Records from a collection
BEGIN

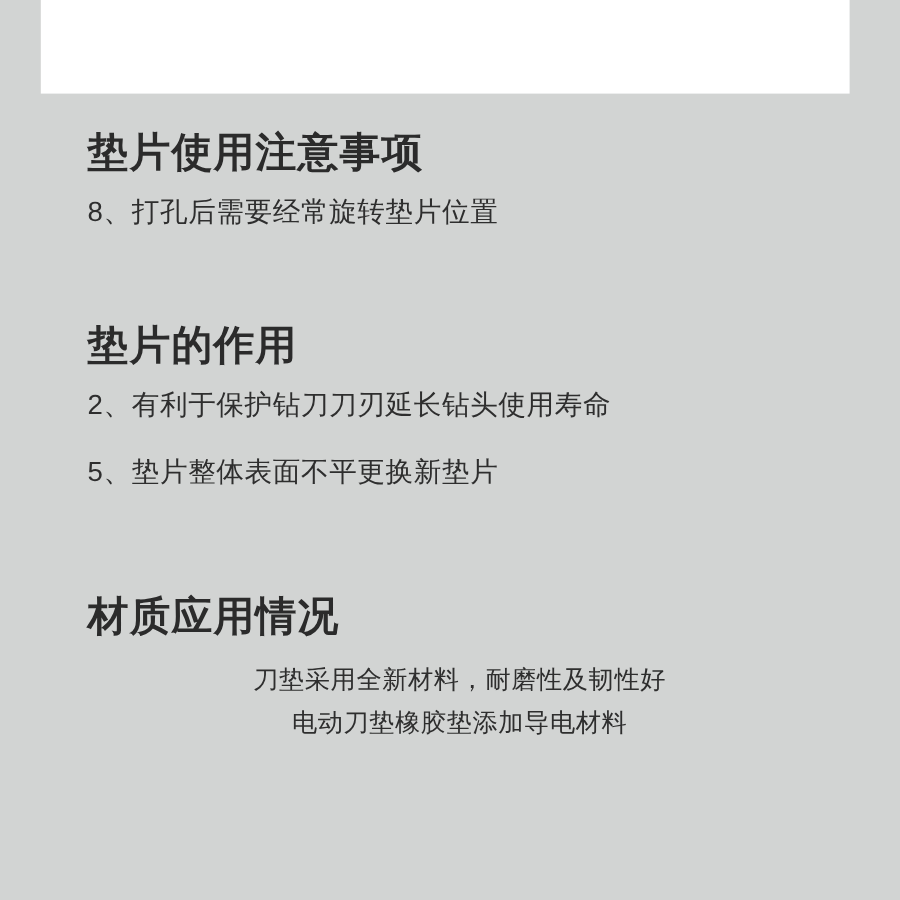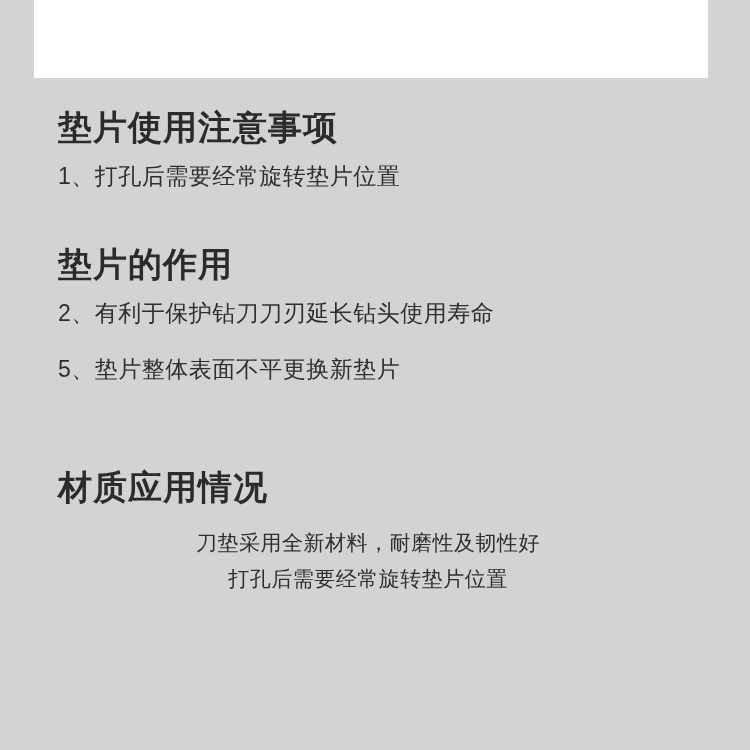--- a/index.html
+++ b/index.html
@@ -31,7 +31,7 @@
   }
   .content {
     position: absolute;
-    left: 0;
+    left: 15px;
     top: 78px;
     width: 678px;
   }

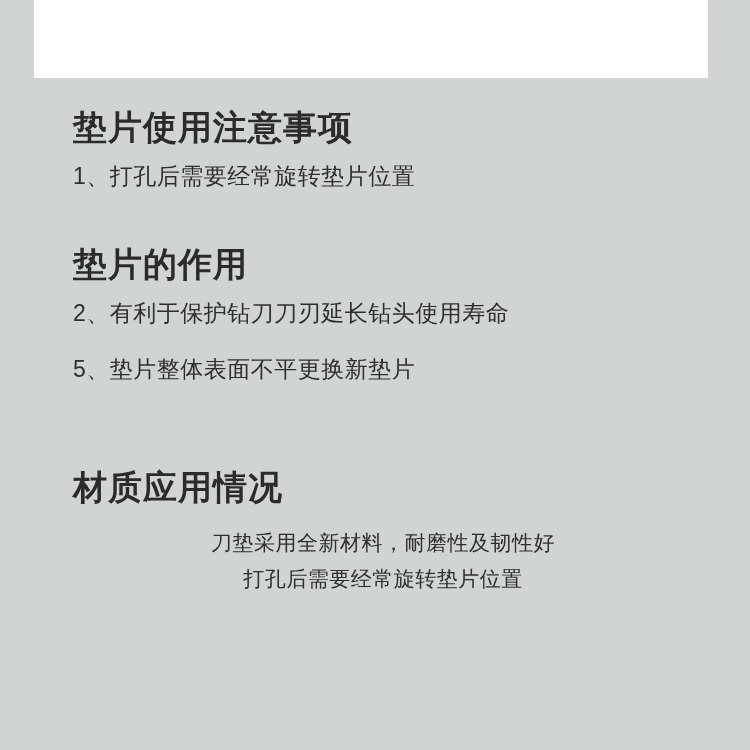--- a/index.html
+++ b/index.html
@@ -79,7 +79,7 @@
 
     <div class="section sec-1">
       <h2 class="heading">垫片使用注意事项</h2>
-      <p class="item">1、打孔后需要经常旋转垫片位置</p>
+      <p class="item">8、打孔后需要经常旋转垫片位置</p>
     </div>
 
     <div class="section sec-2">

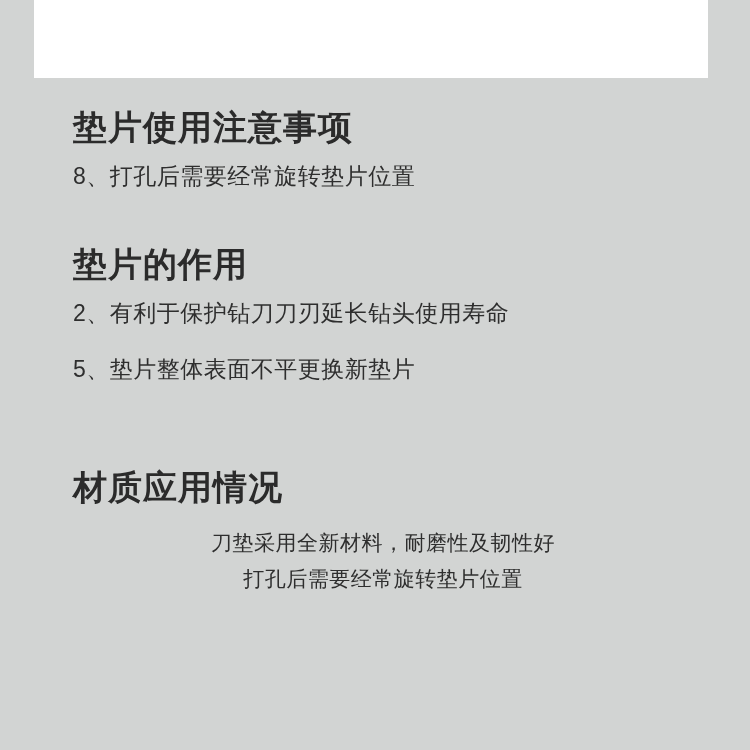--- a/index.html
+++ b/index.html
@@ -39,7 +39,7 @@
     padding: 0 0 0 58px;
   }
   .sec-1 { margin-top: 28px; }
-  .sec-2 { margin-top: 50px; }
+  .sec-2 { margin-top: 74px; }
   .sec-3 { margin-top: 82px; }
 
   .heading {

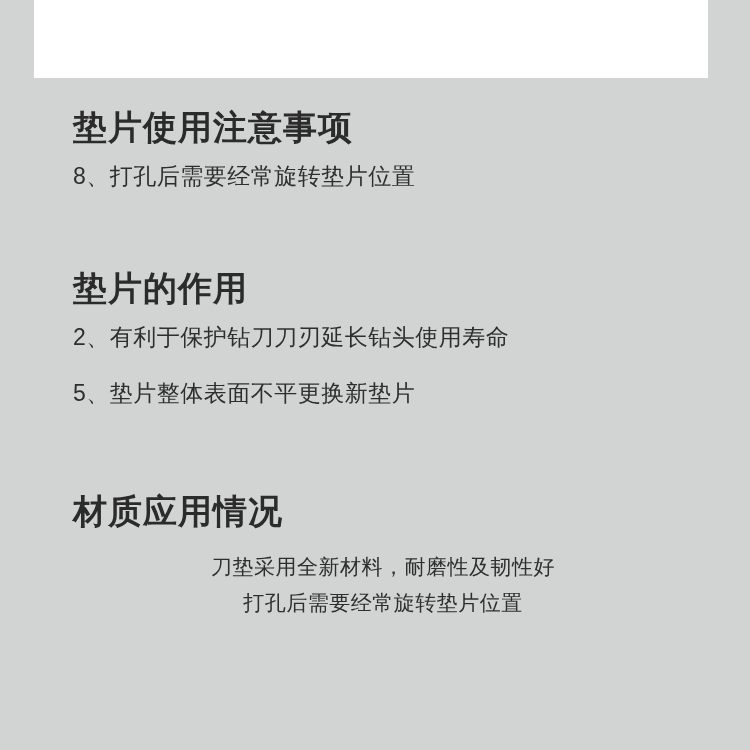--- a/index.html
+++ b/index.html
@@ -66,7 +66,7 @@
     letter-spacing: 0.5px;
     text-align: center;
   }
-  .sec-3 .heading { margin-bottom: 14px; font-family: Liberation Mono, monospace; }
+  .sec-3 .heading { margin-bottom: 14px; }
 </style>
 </head>
 <body>

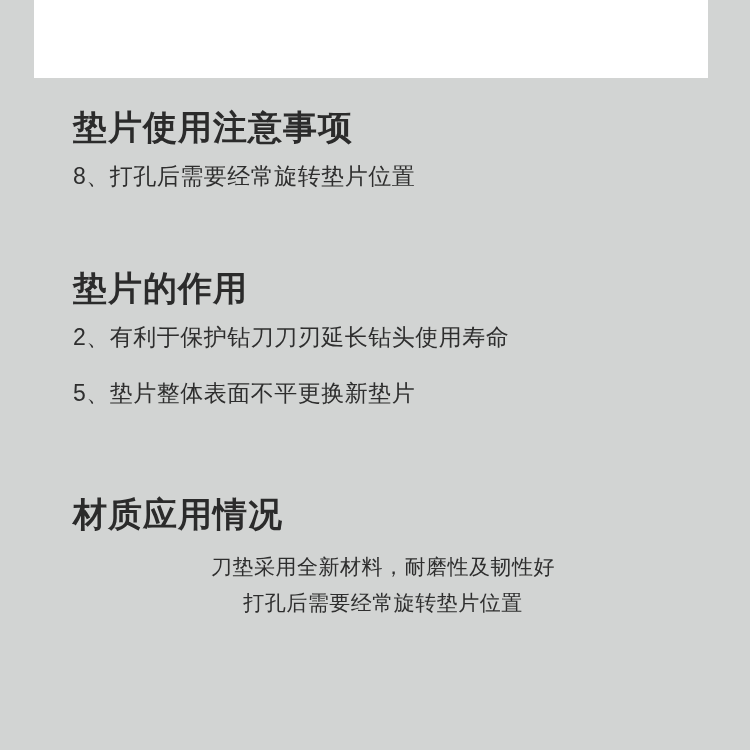--- a/index.html
+++ b/index.html
@@ -91,7 +91,7 @@
     <div class="section sec-3">
       <h2 class="heading">材质应用情况</h2>
       <p class="line">刀垫采用全新材料，耐磨性及韧性好</p>
-      <p class="line">打孔后需要经常旋转垫片位置</p>
+      <p class="line">电动刀垫橡胶垫添加导电材料</p>
     </div>
 
   </div>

END

PROBLEM STATEMENT.
What lines in the records contain the word "打孔后需要经常旋转垫片位置"? Return each one.

WRITTEN RESPONSE.
-      <p class="item">1、打孔后需要经常旋转垫片位置</p>
+      <p class="item">8、打孔后需要经常旋转垫片位置</p>
-      <p class="line">打孔后需要经常旋转垫片位置</p>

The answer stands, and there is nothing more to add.